7. Conclusions and Study Implications

The study investigated the livelihood coping strategies among residents of six peri-urban settlements in Enugu, Southeast Nigeria. It identified four major livelihood coping strategies employed by the residents of the study area including home-based businesses; retail trading, urban agriculture, and street trading. This diversity in coping strategies in the peri–urban area as it reflects the utilization of dynamic resources and these have some planning and policy implications.

First, the study implies that future interventions in peri-urban areas should stress social networks and diversified local skills within the area in other to attain the needed resilience in the area. Given the nature of livelihood coping strategies devised by peri-urban settlers to survive in such challenging environments, the effective planning approach for supporting these coping strategies entails integrating their dynamics and activities into modern urban planning techniques. There is a need for pro-poor planning policies that would revise the current urban planning practices which make for only top-bottom implementation strategies. The current approach must encourage participatory urban management where the peri-urban dwellers are encouraged to make input in the design and implementation of interventions that involve them.

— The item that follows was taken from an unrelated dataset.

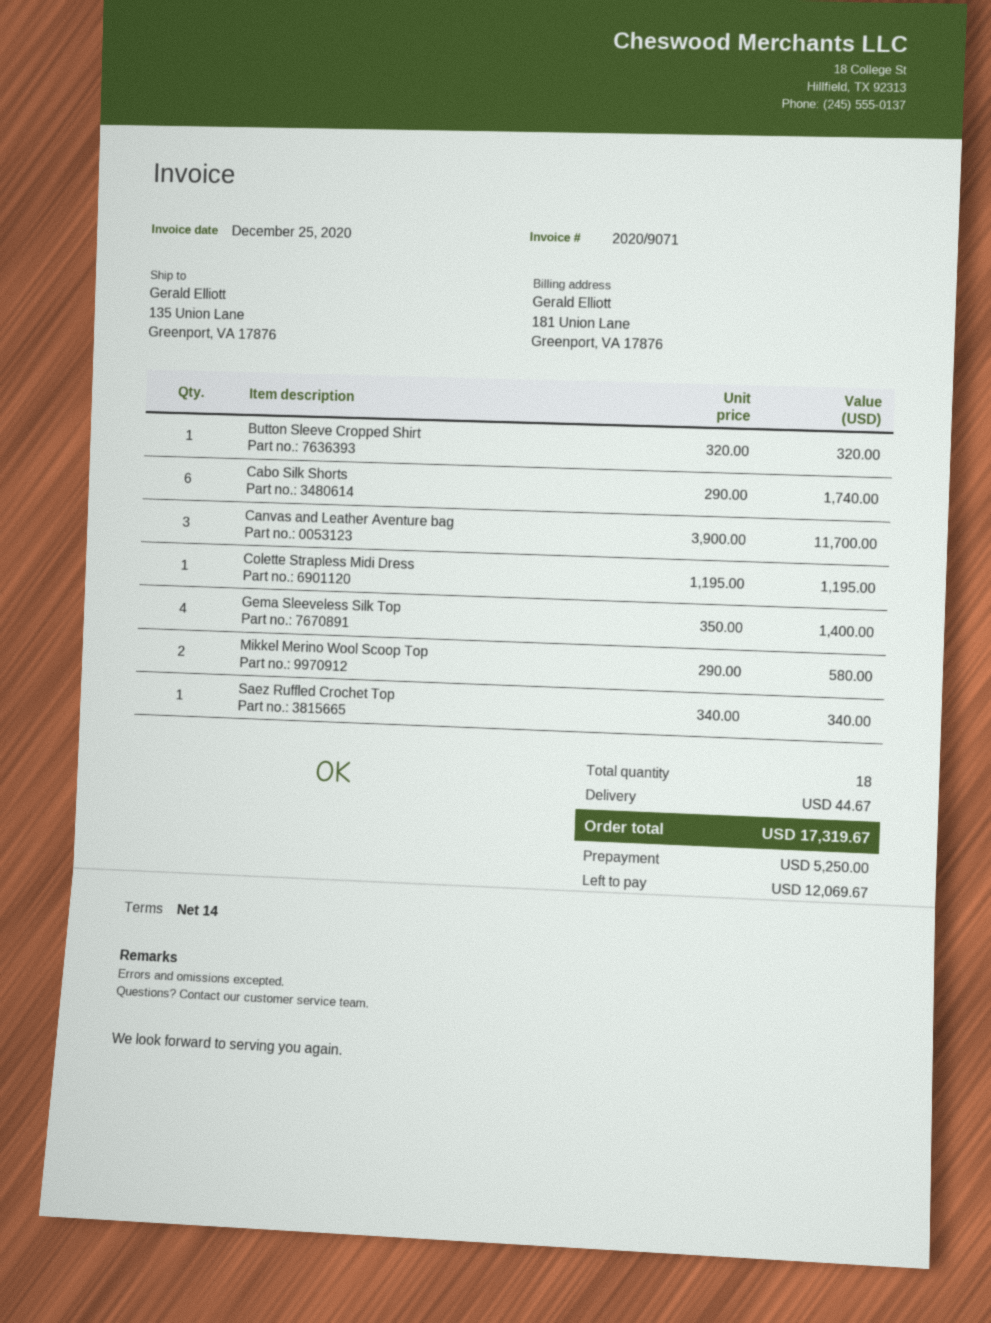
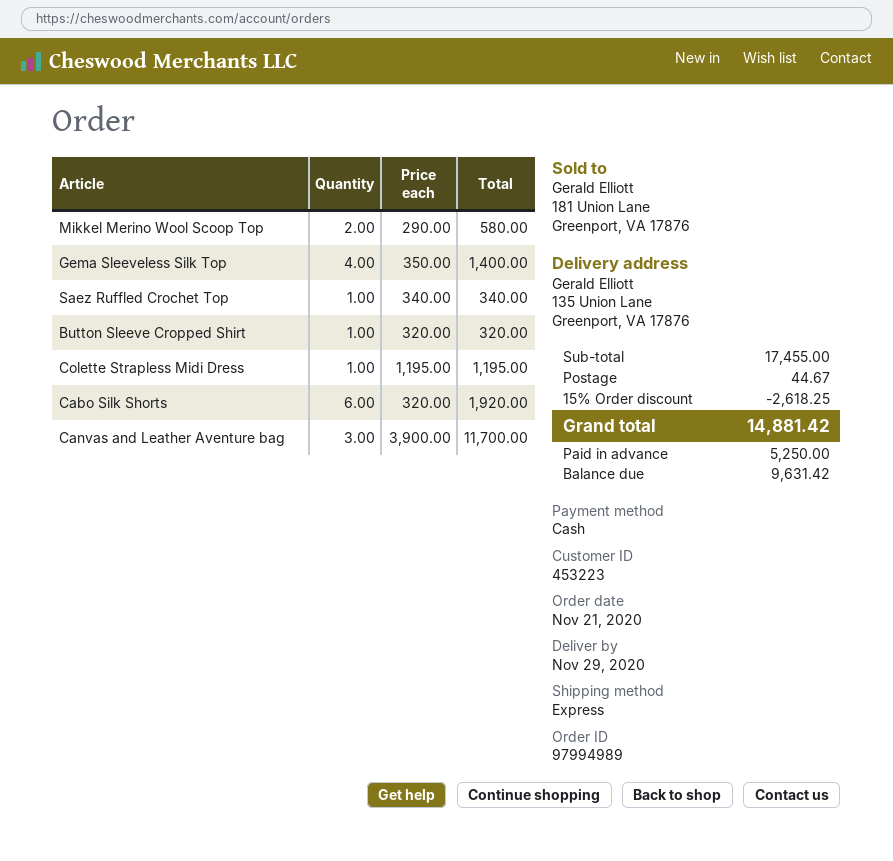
Cabo Silk Shorts: 6 x 290.00 = 1740.00 -> 6 x 320.00 = 1920.00
discount: none -> 15% = 2618.25
total: 17319.67 -> 14881.42
balance: 12069.67 -> 9631.42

Second, given that peri-urban areas are predominantly characterized by informal economic activities that currently dominate urban production in many developing cities [41, 61, 62] they are for now the only viable options for urban dwellers to access land, services, job opportunities, and social mobility. Consequently, there is a need for the modern urban planning system and development policy framework to capture them in the scheme of things due to their contribution to the GDP. The reality is that these informal urban dwellers have become permanent residents and they provide essential and indispensable services to other urban residents in the areas of food production, motor mechanics, building construction, iron welding, carpentry, and others. Despite these, the current narrative is that the existing urban planning and design approaches in Nigeria and many developing countries largely ignored and marginalized peri-urban areas and their residents when it comes to the provision of basic social amenities and vital urban infrastructure. However, they are only remembered during electioneering and are often forgotten when the elections are over [63]. To change this narrative, government and aid agencies should partner with the existing Community-Based Organizations (CBOs) to design and implement development programmes that will provide better living conditions and enhance the spirit of entrepreneurship in the peri-urban population.

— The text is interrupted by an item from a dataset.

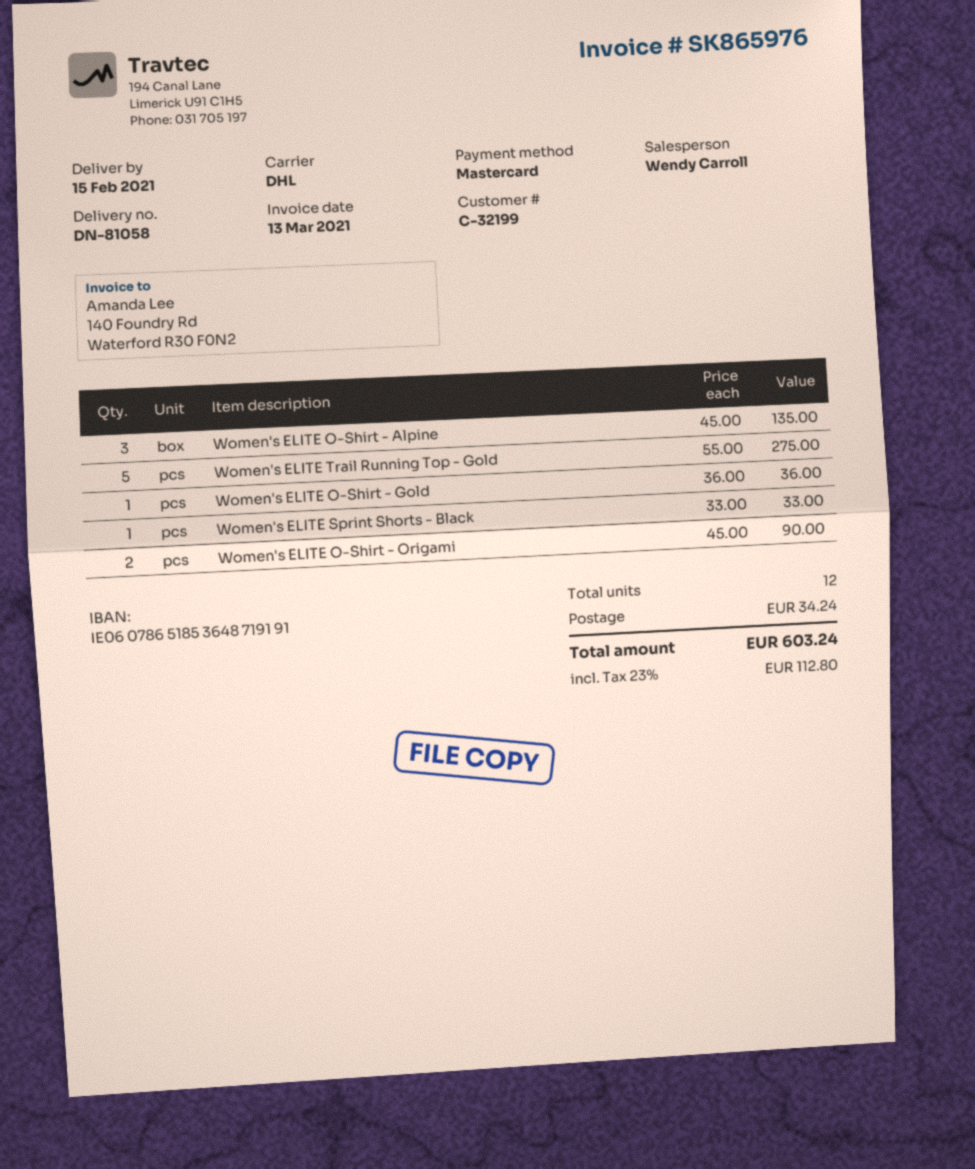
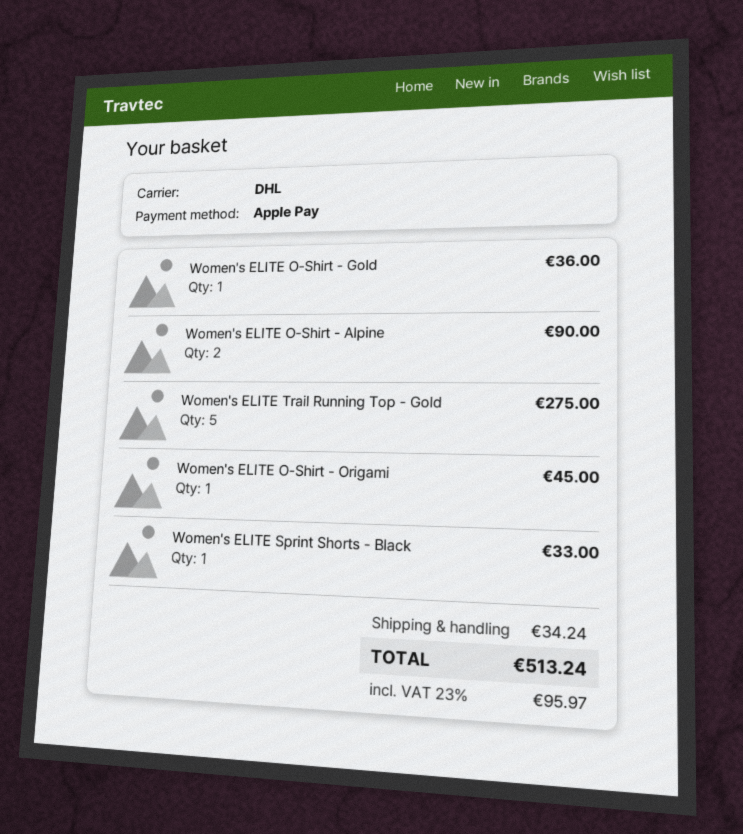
payment method: Mastercard -> Apple Pay
Women's ELITE O-Shirt - Alpine: 3 for 135.00 -> 2 for 90.00
Women's ELITE O-Shirt - Origami: 2 for 90.00 -> 1 for 45.00
tax: 23% = 112.80 -> 23% = 95.97
total: 603.24 -> 513.24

Again, implementing appropriate development policies aimed at promoting integrated development in rural areas through the encouragement of labor-intensive industries can contribute to the continuous growth of peri-urban settlements. It is also important physical planning and development agencies should urgently extend their planning controls to these settlements. Ultimately, it is imperative to deliberately integrate the coping strategies employed by peri-urban dwellers into a unified urban scheme through appropriate policy measures and control techniques through the provision of facilities and infrastructure that will make their businesses thrive. In so doing, they are gradually integrated into the mainstream urban development dynamics of Enugu and other cities in Nigeria.

The current research is limited to the few number of respondents who normally may introduce errors in the statistical result of the study. Again, the cultural belief that men should attend to home issues made the female respondents always consult their husbands before providing answers to some of the questions. This in turn can affect the reliability of the study. Further studies should consider other peri-urban areas in other different States and cities in Nigeria.